Oleh karena itu, demi menghindari malafungsi, para
pengambil kebijakan publik harus belajar menekan hasrat ke-aku-annya sembari
membangun nalar kelembagaan di setiap institusi yang dipimpinnya. Pejabat
publik yang baik niscaya tidak terlalu terobsesi dengan personal legacy yang akan diwariskan setelah ia lengser dari
jabatannya. Dengan demikian, seorang pengambil kebijakan perlu
menyublimasikan kediriannya ke dalam nalar kelembagaan agar tidak terjadi
konflik kepentingan di setiap produk kebijakannya.
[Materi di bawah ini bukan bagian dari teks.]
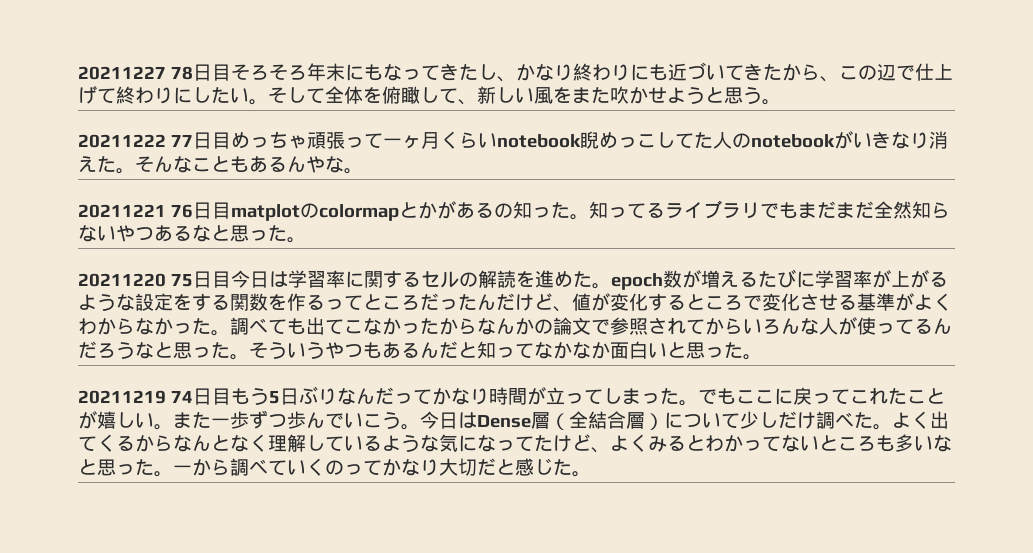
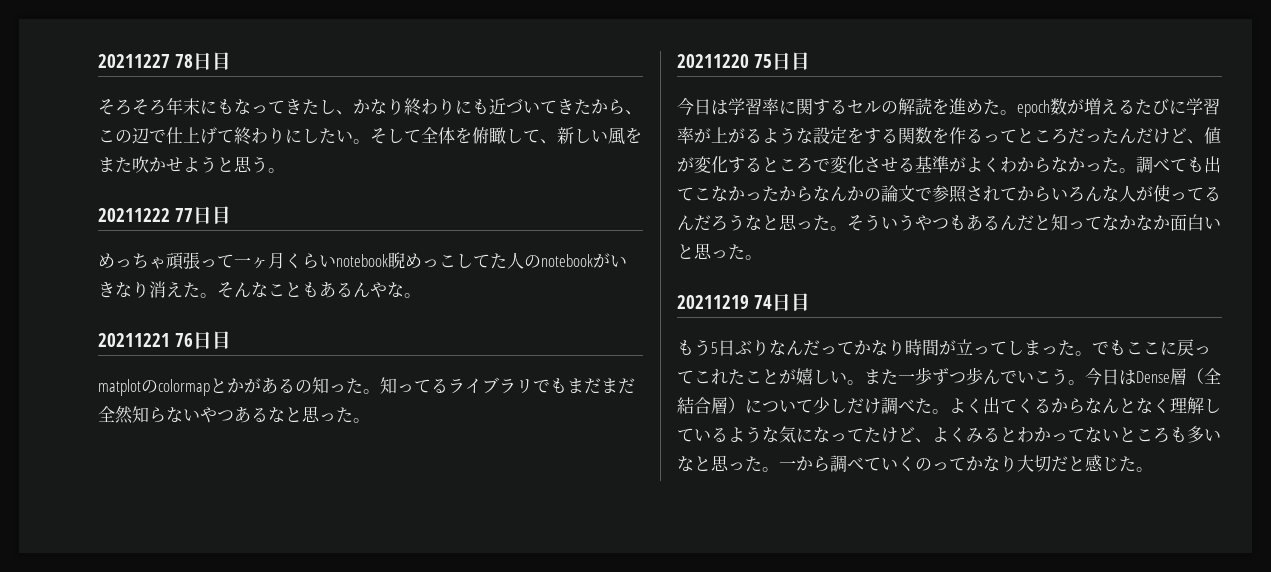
- 20211227 78日目そろそろ年末にもなってきたし、かなり終わりにも近づいてきたから、この辺で仕上げて終わりにしたい。
+ 20211227 78日目
+ そろそろ年末にもなってきたし、かなり終わりにも近づいてきたから、この辺で仕上げて終わりにしたい。
- 20211222 77日目めっちゃ頑張って一ヶ月くらいnotebook睨めっこしてた人のnotebookがいきなり消えた。
+ 20211222 77日目
+ めっちゃ頑張って一ヶ月くらいnotebook睨めっこしてた人のnotebookがいきなり消えた。
- 20211221 76日目matplotのcolormapとかがあるの知った。
+ 20211221 76日目
+ matplotのcolormapとかがあるの知った。
- 20211220 75日目今日は学習率に関するセルの解読を進めた。epoch数が増えるたびに学習率が上がるような設定をする関数を作るってところだったんだけど、値が変化するところで変化させる基準がよくわからなかった。
+ 20211220 75日目
+ 今日は学習率に関するセルの解読を進めた。epoch数が増えるたびに学習率が上がるような設定をする関数を作るってところだったんだけど、値が変化するところで変化させる基準がよくわからなかった。
- 20211219 74日目もう5日ぶりなんだってかなり時間が立ってしまった。
+ 20211219 74日目
+ もう5日ぶりなんだってかなり時間が立ってしまった。

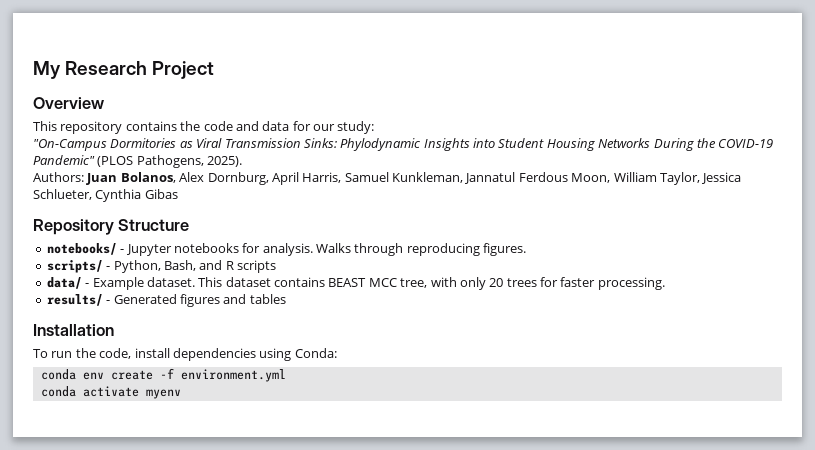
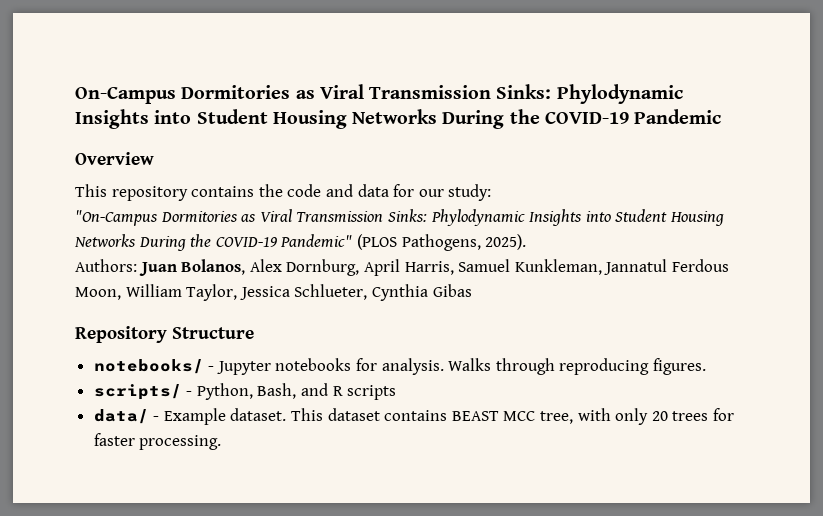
- My Research Project
+ On-Campus Dormitories as Viral Transmission Sinks: Phylodynamic Insights into Student Housing Networks During the COVID-19 Pandemic
- results/ - Generated figures and tables
- Installation
- To run the code, install dependencies using Conda:
- conda env create -f environment.yml
- conda activate myenv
Salah satu cara membangun nalar kelembagaan adalah
pelibatan massa melalui sebuah metode partisipatoris-emansipatif. Sudah bukan
zamannya para pejabat memperlakukan masyarakat sebagai hamparan angka yang
tidak tahu apa-apa, sementara mereka menganggap diri sebagai yang paling tahu
segala-galanya.
Pelibatan massa dapat diterjemahkan melalui pembacaan
kehendak publik tentang segala sesuatu yang terbaik bagi mereka (public good), bukan bagi para pejabat.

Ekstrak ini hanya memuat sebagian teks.